Directions =>
Below are some records. Return exactly the lines from the one containing "necessary to flatten" through the one containing "the document removes", both included, and only those.

(Modification records)
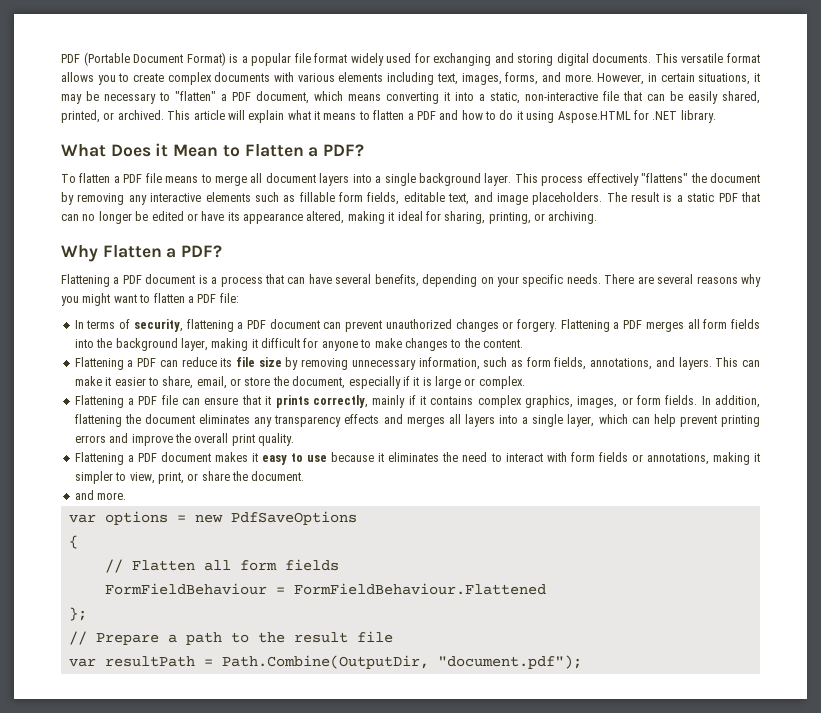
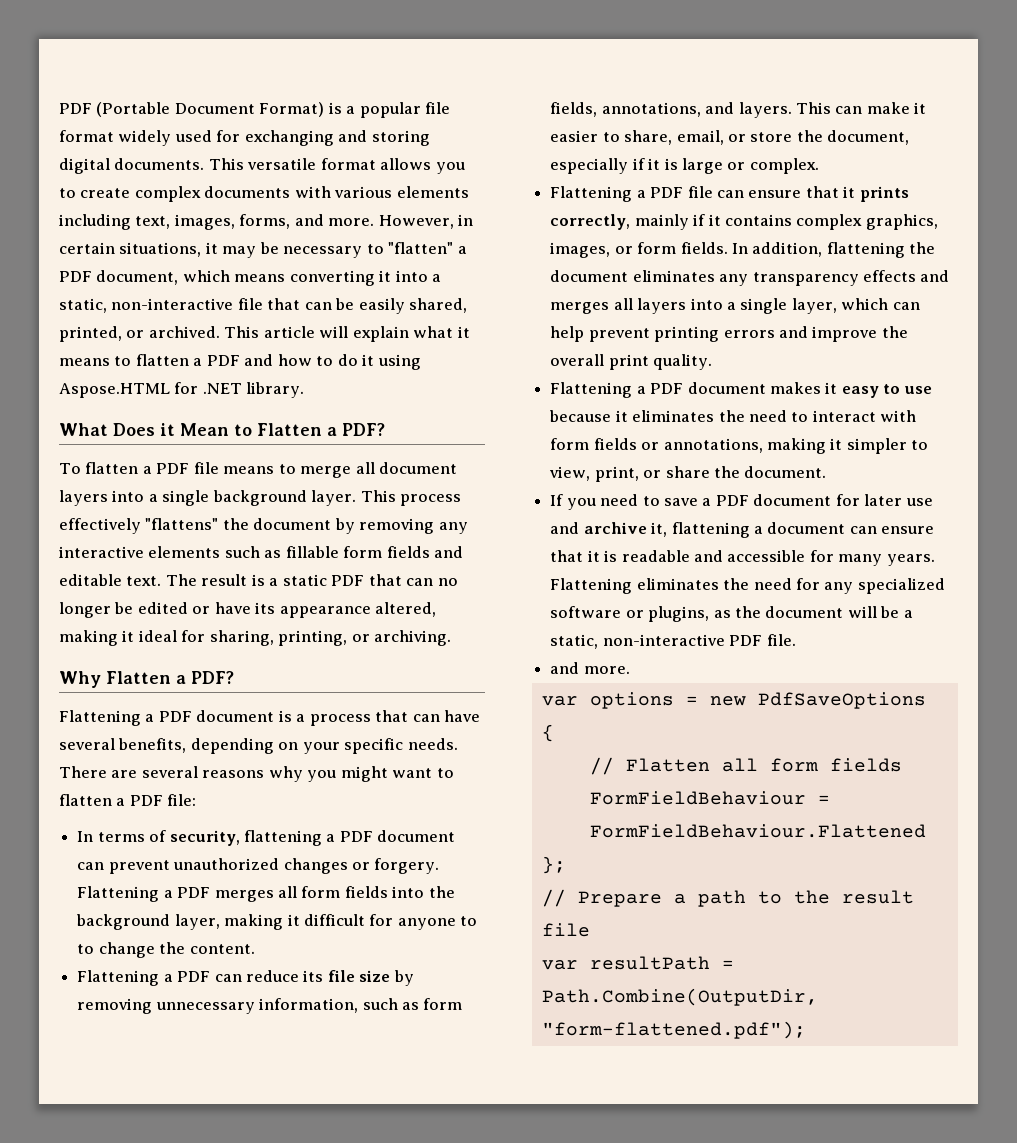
- This process effectively "flattens" the document by removing any interactive elements such as fillable form fields, editable text, and image placeholders.
+ This process effectively "flattens" the document by removing any interactive elements such as fillable form fields and editable text.
- Flattening a PDF merges all form fields into the background layer, making it difficult for anyone to make changes to the content.
+ Flattening a PDF merges all form fields into the background layer, making it difficult for anyone to to change the content.
+ If you need to save a PDF document for later use and archive it, flattening a document can ensure that it is readable and accessible for many years. Flattening eliminates the need for any specialized software or plugins, as the document will be a static, non-interactive PDF file.
- var resultPath = Path.Combine(OutputDir, "document.pdf");
+ var resultPath = Path.Combine(OutputDir, "form-flattened.pdf");

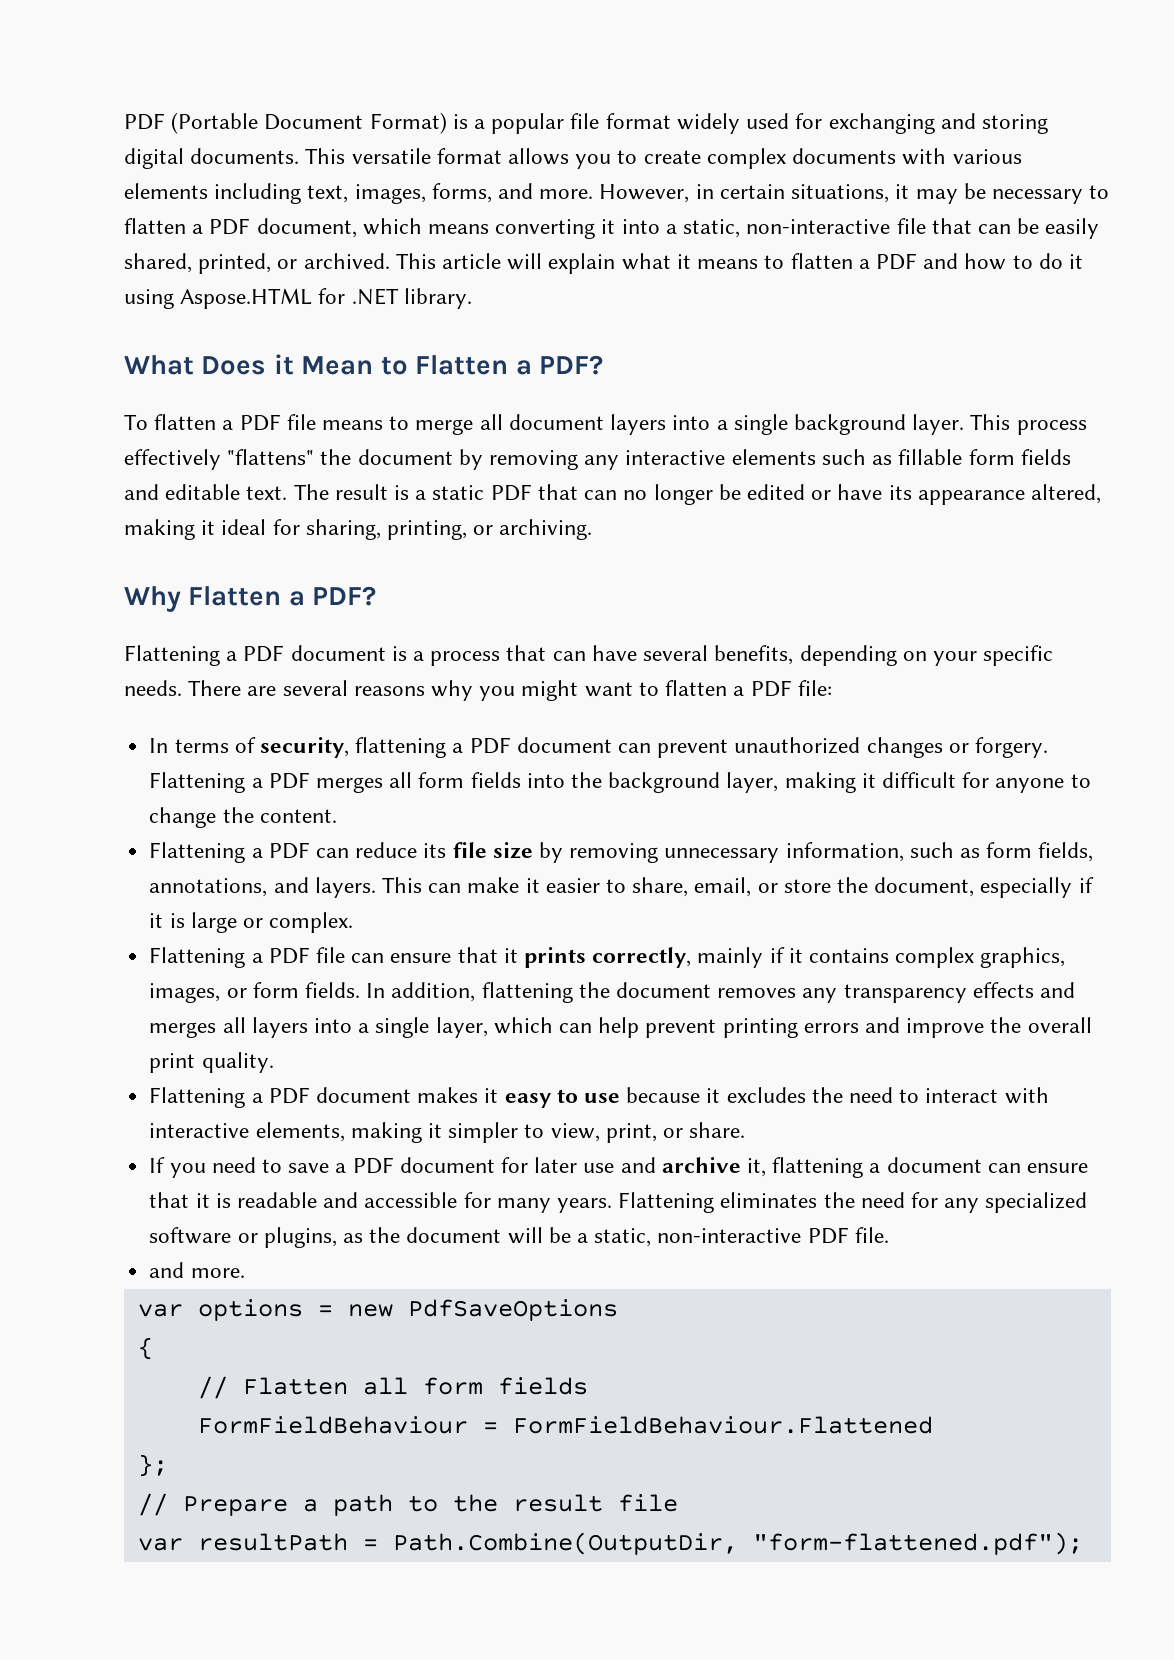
- However, in certain situations, it may be necessary to "flatten" a PDF document, which means converting it into a static, non-interactive file that can be easily shared, printed, or archived.
+ However, in certain situations, it may be necessary to flatten a PDF document, which means converting it into a static, non-interactive file that can be easily shared, printed, or archived.
- Flattening a PDF merges all form fields into the background layer, making it difficult for anyone to to change the content.
+ Flattening a PDF merges all form fields into the background layer, making it difficult for anyone to change the content.
- In addition, flattening the document eliminates any transparency effects and merges all layers into a single layer, which can help prevent printing errors and improve the overall print quality.
+ In addition, flattening the document removes any transparency effects and merges all layers into a single layer, which can help prevent printing errors and improve the overall print quality.
- Flattening a PDF document makes it easy to use because it eliminates the need to interact with form fields or annotations, making it simpler to view, print, or share the document.
+ Flattening a PDF document makes it easy to use because it excludes the need to interact with interactive elements, making it simpler to view, print, or share.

Solution =>
+ However, in certain situations, it may be necessary to flatten a PDF document, which means converting it into a static, non-interactive file that can be easily shared, printed, or archived.
- Flattening a PDF merges all form fields into the background layer, making it difficult for anyone to to change the content.
+ Flattening a PDF merges all form fields into the background layer, making it difficult for anyone to change the content.
- In addition, flattening the document eliminates any transparency effects and merges all layers into a single layer, which can help prevent printing errors and improve the overall print quality.
+ In addition, flattening the document removes any transparency effects and merges all layers into a single layer, which can help prevent printing errors and improve the overall print quality.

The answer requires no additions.